### Work request:
Each line of the records containing "class" is to be copied out and returned.

━━━━━ Task inputs ━━━━━

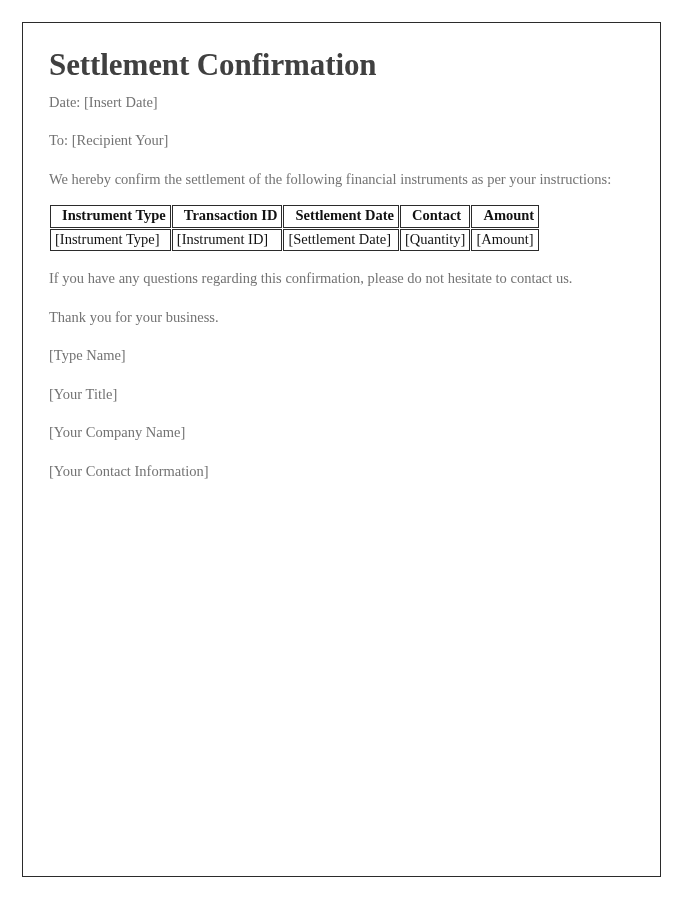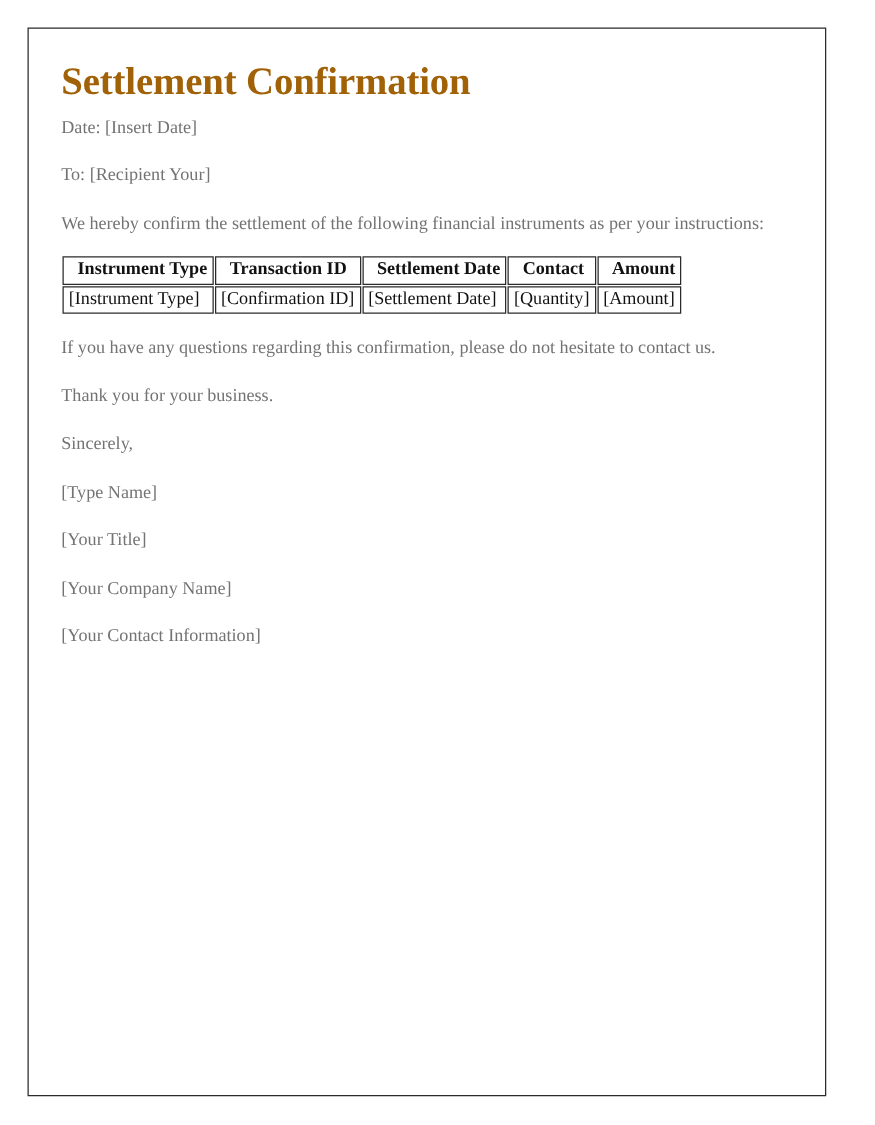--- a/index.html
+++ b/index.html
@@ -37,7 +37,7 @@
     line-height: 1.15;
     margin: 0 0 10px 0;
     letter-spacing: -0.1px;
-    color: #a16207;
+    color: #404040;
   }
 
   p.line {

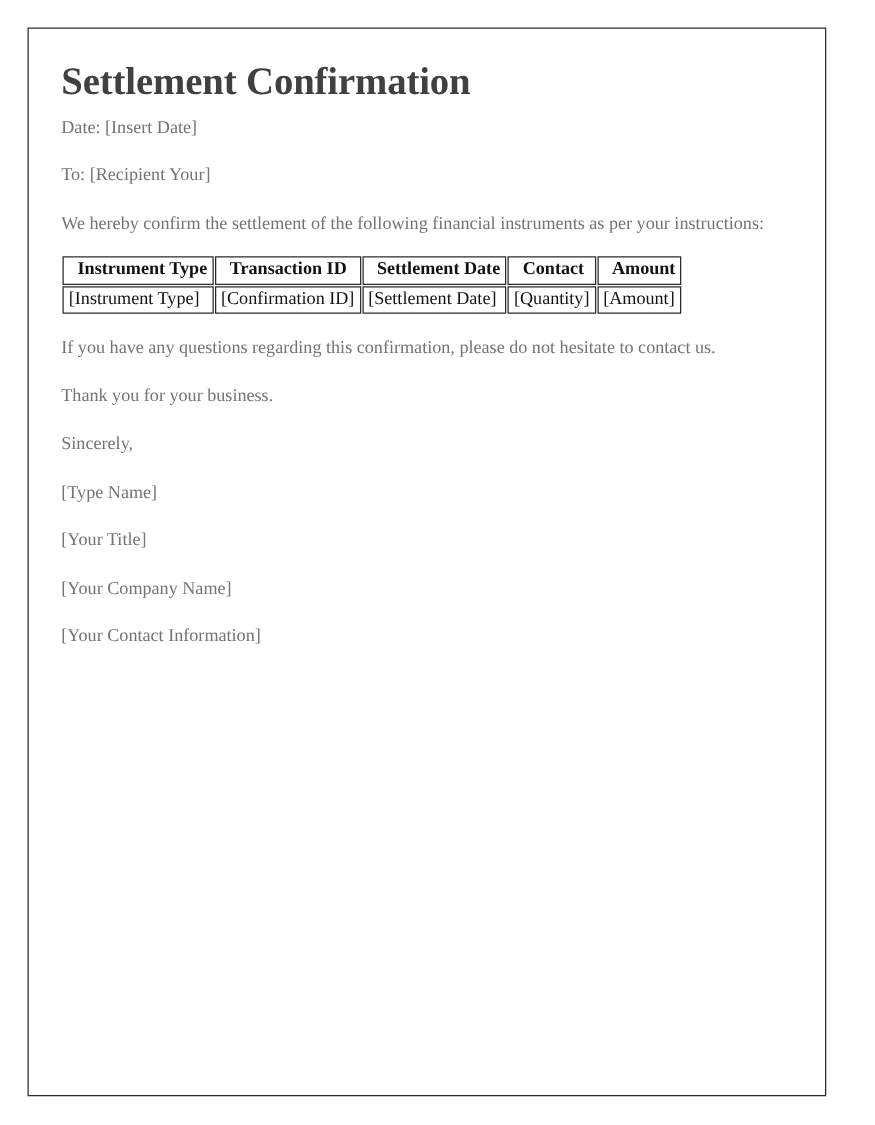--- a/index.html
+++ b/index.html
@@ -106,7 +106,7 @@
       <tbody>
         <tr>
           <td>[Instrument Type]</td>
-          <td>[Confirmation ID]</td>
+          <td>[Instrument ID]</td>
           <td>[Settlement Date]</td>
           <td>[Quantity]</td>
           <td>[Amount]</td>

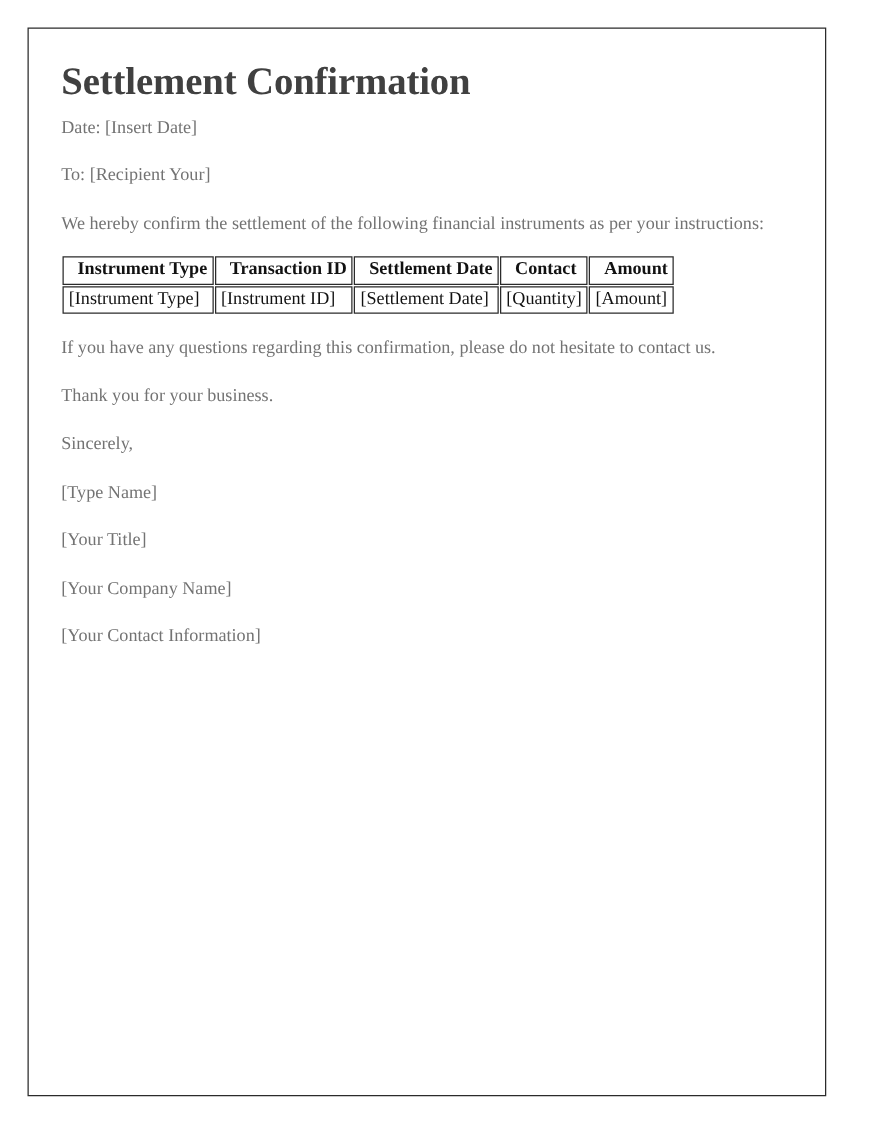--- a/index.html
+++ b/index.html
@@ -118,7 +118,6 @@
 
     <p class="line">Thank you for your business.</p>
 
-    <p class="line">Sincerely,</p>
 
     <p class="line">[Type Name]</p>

━━━━━

### Final answer:
     <p class="line">Thank you for your business.</p>
-    <p class="line">Sincerely,</p>
     <p class="line">[Type Name]</p>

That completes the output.